It’s vital you have a comprehensive knowledge of venues, products and suppliers, so a lot of travel and background research is required.
In the run up to a wedding you’ll need to be prepared to work long hours, including evenings and weekends – especially in the spring and summer when you’re likely to have multiple projects ongoing. You’ll also attend on the wedding day to oversee the logistics.
The reward is to see the happy couple enjoying their big day thanks to your planning and organisation.
Wedding planners are often self-employed and, in this case, you’ll have additional administrative tasks such as your accounts and promoting your services, usually by creating and maintaining a website.
Do I need specific skills and qualifications?
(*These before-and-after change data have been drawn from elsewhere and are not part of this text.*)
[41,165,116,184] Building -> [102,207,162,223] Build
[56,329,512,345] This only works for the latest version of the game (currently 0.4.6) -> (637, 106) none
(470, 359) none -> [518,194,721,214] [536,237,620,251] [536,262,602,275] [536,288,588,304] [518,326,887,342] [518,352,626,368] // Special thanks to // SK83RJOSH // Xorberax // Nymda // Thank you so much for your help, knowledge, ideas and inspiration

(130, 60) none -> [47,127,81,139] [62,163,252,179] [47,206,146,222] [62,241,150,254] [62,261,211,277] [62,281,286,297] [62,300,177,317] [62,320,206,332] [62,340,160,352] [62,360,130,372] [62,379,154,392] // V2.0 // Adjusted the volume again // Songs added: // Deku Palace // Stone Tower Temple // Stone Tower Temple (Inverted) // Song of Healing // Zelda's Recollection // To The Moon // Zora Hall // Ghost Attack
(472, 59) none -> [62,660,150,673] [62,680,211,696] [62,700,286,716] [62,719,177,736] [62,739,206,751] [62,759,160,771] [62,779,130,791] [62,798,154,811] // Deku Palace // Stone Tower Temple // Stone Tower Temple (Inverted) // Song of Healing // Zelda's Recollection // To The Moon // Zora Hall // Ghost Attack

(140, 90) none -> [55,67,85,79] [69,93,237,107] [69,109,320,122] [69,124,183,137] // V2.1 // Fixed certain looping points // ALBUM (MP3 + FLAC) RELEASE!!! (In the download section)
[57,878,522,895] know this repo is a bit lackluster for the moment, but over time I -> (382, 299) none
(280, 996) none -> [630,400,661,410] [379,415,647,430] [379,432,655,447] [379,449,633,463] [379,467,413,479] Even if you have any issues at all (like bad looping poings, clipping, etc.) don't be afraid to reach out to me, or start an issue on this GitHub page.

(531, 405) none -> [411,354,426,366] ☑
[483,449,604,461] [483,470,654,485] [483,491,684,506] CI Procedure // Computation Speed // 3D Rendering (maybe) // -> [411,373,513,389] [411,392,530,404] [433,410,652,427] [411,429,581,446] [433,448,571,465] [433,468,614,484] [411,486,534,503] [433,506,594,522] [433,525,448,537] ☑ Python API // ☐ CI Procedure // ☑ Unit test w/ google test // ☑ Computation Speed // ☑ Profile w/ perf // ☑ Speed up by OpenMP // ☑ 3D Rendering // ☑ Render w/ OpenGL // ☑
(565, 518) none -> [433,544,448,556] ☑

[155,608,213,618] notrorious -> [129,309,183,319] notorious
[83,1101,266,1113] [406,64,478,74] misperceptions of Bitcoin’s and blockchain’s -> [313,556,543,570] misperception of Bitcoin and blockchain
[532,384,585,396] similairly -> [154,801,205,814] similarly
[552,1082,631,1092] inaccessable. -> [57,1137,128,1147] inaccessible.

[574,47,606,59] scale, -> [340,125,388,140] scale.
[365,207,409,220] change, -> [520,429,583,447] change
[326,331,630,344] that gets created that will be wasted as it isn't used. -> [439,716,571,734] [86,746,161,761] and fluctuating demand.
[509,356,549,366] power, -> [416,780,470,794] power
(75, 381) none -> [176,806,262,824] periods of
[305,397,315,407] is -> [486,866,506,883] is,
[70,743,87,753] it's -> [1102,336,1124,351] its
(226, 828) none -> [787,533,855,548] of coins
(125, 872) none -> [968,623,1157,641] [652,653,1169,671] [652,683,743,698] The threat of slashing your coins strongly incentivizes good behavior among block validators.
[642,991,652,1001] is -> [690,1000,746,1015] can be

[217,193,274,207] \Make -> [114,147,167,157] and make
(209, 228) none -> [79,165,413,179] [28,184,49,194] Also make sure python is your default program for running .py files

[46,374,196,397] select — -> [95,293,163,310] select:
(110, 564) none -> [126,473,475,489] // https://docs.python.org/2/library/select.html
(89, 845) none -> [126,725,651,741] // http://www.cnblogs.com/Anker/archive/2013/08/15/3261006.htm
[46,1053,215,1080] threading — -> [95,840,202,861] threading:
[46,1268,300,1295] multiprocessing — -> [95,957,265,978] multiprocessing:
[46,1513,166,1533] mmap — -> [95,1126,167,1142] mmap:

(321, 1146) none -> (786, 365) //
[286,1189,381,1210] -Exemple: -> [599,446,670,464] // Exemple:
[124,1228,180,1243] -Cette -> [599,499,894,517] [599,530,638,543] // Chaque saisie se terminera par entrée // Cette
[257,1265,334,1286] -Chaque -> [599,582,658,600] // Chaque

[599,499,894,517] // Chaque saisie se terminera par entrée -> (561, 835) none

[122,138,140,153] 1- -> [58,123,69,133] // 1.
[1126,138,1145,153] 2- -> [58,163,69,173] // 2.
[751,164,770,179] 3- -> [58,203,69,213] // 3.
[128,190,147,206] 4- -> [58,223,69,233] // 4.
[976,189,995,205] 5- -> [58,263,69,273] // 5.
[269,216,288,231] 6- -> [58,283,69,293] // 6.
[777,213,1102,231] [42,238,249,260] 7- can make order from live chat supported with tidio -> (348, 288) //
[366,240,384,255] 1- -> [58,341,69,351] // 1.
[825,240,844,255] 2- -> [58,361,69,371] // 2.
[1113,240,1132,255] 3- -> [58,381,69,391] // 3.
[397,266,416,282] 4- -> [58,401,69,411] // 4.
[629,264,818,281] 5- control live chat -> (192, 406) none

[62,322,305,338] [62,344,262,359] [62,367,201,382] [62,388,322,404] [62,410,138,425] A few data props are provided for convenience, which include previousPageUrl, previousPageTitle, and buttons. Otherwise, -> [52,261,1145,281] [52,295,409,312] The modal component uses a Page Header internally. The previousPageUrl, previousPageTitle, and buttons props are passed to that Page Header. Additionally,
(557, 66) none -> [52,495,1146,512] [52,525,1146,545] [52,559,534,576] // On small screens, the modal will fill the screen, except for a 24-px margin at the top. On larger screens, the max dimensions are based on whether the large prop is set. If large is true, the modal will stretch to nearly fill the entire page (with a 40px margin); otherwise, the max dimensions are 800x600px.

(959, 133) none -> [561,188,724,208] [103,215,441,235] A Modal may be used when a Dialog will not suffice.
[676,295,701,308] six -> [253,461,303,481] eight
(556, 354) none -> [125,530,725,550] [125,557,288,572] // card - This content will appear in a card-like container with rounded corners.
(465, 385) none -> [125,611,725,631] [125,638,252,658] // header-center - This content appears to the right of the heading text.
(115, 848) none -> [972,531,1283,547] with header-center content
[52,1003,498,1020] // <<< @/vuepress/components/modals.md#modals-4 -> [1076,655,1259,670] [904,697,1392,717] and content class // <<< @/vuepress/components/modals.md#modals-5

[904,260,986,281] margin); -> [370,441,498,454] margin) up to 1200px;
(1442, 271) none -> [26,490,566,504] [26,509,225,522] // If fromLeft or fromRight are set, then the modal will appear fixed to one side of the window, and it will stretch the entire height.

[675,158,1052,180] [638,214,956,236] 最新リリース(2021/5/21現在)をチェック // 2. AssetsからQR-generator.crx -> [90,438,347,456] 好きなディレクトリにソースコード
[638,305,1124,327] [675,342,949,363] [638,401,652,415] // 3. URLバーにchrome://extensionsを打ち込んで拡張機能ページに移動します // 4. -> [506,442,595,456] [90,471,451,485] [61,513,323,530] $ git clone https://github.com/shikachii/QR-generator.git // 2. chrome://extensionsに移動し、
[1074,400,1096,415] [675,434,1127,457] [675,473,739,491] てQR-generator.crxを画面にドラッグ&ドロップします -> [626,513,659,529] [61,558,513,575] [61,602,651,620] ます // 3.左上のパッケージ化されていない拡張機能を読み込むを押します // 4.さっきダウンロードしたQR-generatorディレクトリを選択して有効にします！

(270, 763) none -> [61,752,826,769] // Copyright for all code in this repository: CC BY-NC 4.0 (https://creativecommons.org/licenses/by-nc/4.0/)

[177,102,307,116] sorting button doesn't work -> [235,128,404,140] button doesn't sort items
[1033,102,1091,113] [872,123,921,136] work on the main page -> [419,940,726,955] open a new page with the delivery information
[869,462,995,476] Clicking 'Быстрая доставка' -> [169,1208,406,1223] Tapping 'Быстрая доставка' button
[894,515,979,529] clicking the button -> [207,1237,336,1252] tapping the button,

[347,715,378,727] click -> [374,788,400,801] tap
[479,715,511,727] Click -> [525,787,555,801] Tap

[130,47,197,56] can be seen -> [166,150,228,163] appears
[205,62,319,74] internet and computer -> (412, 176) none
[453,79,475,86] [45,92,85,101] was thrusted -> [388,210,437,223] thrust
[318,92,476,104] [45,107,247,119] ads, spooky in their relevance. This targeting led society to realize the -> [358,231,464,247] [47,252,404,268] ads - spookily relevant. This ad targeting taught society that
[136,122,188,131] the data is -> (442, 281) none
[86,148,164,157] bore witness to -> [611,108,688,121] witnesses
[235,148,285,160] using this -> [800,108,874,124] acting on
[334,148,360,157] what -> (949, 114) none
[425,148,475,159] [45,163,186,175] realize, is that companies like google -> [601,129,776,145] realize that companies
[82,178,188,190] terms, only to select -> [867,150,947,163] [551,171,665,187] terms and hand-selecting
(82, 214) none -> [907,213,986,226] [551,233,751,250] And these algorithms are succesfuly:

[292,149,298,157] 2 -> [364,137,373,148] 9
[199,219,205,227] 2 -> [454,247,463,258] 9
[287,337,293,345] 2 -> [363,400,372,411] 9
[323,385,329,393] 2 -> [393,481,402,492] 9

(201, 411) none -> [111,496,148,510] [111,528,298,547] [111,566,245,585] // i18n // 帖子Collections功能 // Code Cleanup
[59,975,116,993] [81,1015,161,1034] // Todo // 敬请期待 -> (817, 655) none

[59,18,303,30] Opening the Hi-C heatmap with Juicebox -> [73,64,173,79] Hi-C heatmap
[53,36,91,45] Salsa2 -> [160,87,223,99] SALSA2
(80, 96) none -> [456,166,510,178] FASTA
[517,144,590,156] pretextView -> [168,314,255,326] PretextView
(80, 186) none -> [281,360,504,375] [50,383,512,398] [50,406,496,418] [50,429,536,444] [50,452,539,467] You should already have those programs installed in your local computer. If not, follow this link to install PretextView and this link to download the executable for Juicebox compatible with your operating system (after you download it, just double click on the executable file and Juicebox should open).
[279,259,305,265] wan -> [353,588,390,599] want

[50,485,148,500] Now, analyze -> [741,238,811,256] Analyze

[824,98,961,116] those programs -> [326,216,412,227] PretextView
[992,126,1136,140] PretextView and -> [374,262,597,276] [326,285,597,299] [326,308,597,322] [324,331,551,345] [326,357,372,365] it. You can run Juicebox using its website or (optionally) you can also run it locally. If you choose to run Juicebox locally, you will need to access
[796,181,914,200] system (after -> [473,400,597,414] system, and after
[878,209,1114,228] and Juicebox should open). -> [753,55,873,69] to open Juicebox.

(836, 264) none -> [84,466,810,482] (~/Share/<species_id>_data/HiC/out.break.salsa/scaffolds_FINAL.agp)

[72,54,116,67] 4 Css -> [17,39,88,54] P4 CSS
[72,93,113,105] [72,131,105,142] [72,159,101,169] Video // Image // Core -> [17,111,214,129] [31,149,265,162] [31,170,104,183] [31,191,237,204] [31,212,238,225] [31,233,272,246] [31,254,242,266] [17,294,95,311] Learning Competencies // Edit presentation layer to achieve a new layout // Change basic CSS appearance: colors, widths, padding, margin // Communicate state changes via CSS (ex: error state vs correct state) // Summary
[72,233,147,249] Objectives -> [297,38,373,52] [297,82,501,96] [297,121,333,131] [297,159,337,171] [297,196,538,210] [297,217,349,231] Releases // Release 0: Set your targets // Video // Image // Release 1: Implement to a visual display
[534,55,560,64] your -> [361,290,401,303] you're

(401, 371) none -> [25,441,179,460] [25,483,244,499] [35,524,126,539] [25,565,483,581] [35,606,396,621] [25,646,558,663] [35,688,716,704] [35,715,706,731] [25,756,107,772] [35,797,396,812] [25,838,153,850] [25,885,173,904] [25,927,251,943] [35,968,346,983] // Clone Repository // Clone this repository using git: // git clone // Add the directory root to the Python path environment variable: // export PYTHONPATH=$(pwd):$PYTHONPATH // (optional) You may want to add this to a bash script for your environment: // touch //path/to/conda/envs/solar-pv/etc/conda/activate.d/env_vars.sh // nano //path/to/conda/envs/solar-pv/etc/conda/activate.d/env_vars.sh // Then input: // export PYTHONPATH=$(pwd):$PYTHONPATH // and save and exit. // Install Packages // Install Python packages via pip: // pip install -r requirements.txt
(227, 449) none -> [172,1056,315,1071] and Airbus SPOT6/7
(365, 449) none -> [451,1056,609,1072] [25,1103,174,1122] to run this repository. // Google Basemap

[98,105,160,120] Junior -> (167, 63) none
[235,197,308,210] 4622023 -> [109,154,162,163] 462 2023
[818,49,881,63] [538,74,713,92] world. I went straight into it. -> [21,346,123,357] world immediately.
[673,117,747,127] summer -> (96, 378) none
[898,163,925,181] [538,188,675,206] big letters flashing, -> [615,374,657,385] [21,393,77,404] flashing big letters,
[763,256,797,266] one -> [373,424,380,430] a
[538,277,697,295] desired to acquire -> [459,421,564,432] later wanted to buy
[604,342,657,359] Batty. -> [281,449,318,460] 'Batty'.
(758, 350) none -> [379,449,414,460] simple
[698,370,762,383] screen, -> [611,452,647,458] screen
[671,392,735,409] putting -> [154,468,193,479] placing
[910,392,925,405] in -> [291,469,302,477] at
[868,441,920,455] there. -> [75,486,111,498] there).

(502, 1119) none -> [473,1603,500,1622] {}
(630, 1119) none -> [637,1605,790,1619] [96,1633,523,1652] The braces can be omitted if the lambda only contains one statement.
There are no particular qualifications required to become a wedding planner – it’s much more important to gain experience. You won’t be hired to plan somebody’s wedding if you don’t have a history of successfully organising events.
You may be able to get some experience by planning your own wedding or those of friends and family. Another option is to search for local wedding planners and ask them for work experience or opportunities to shadow them.
While not essential, an academic background in hospitality and event management will help you develop the right skillset. Find out about event management courses at undergraduate and postgraduate level. If you choose the university route, get involved in societies and clubs and be proactive in organising their events.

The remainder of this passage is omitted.